Say nothing but the number of lines below in which the string "automáticamente" appears.
##############################
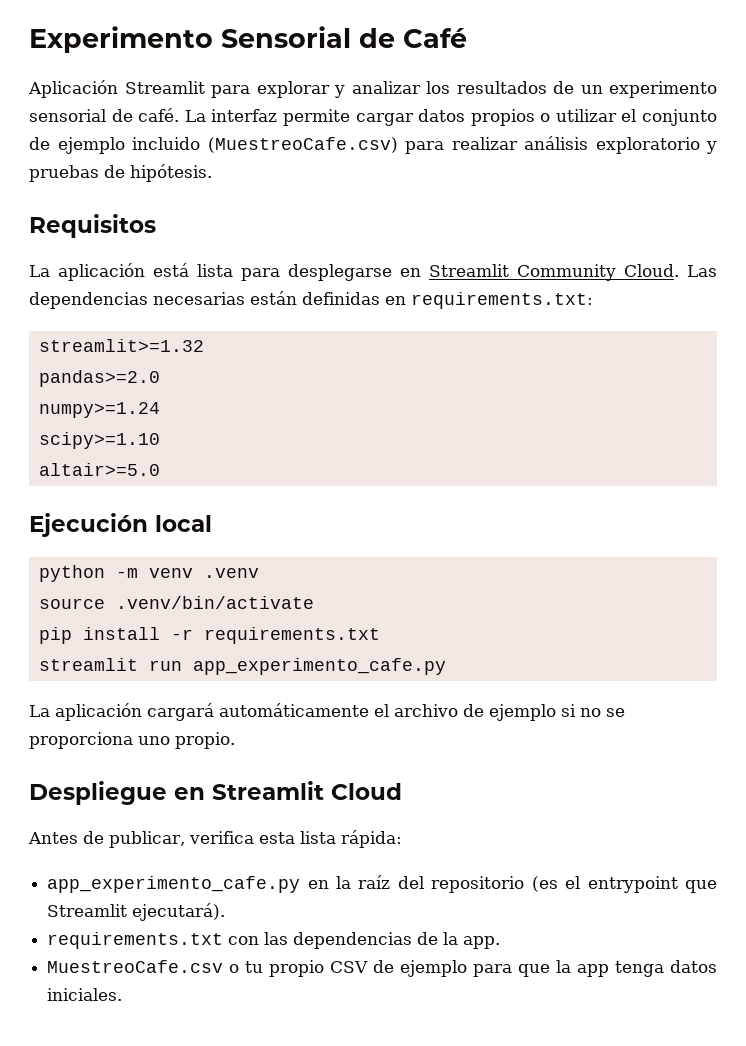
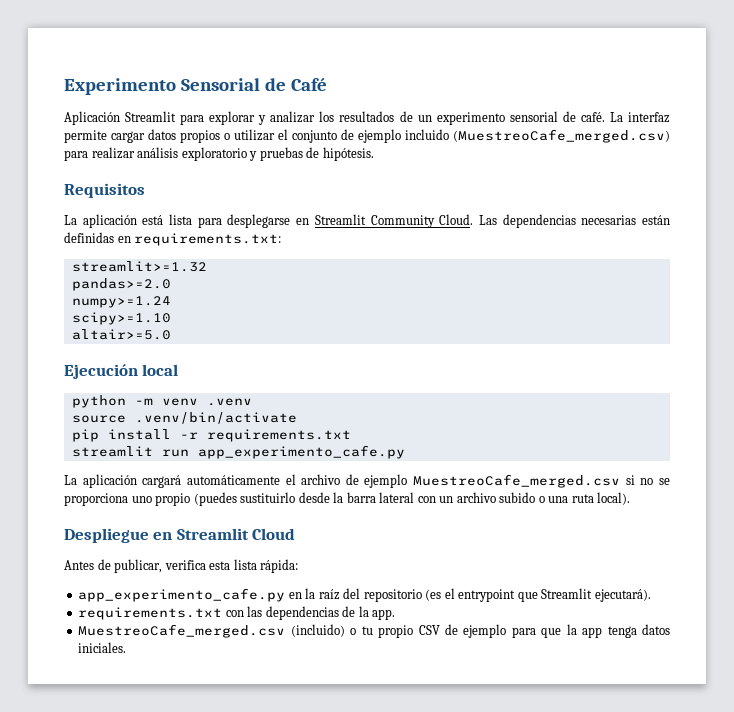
- La interfaz permite cargar datos propios o utilizar el conjunto de ejemplo incluido (MuestreoCafe.csv) para realizar análisis exploratorio y pruebas de hipótesis.
+ La interfaz permite cargar datos propios o utilizar el conjunto de ejemplo incluido (MuestreoCafe_merged.csv) para realizar análisis exploratorio y pruebas de hipótesis.
- La aplicación cargará automáticamente el archivo de ejemplo si no se proporciona uno propio.
+ La aplicación cargará automáticamente el archivo de ejemplo MuestreoCafe_merged.csv si no se proporciona uno propio (puedes sustituirlo desde la barra lateral con un archivo subido o una ruta local).
- MuestreoCafe.csv o tu propio CSV de ejemplo para que la app tenga datos iniciales.
+ MuestreoCafe_merged.csv (incluido) o tu propio CSV de ejemplo para que la app tenga datos iniciales.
##############################
> EXERCISE RESPONSE
2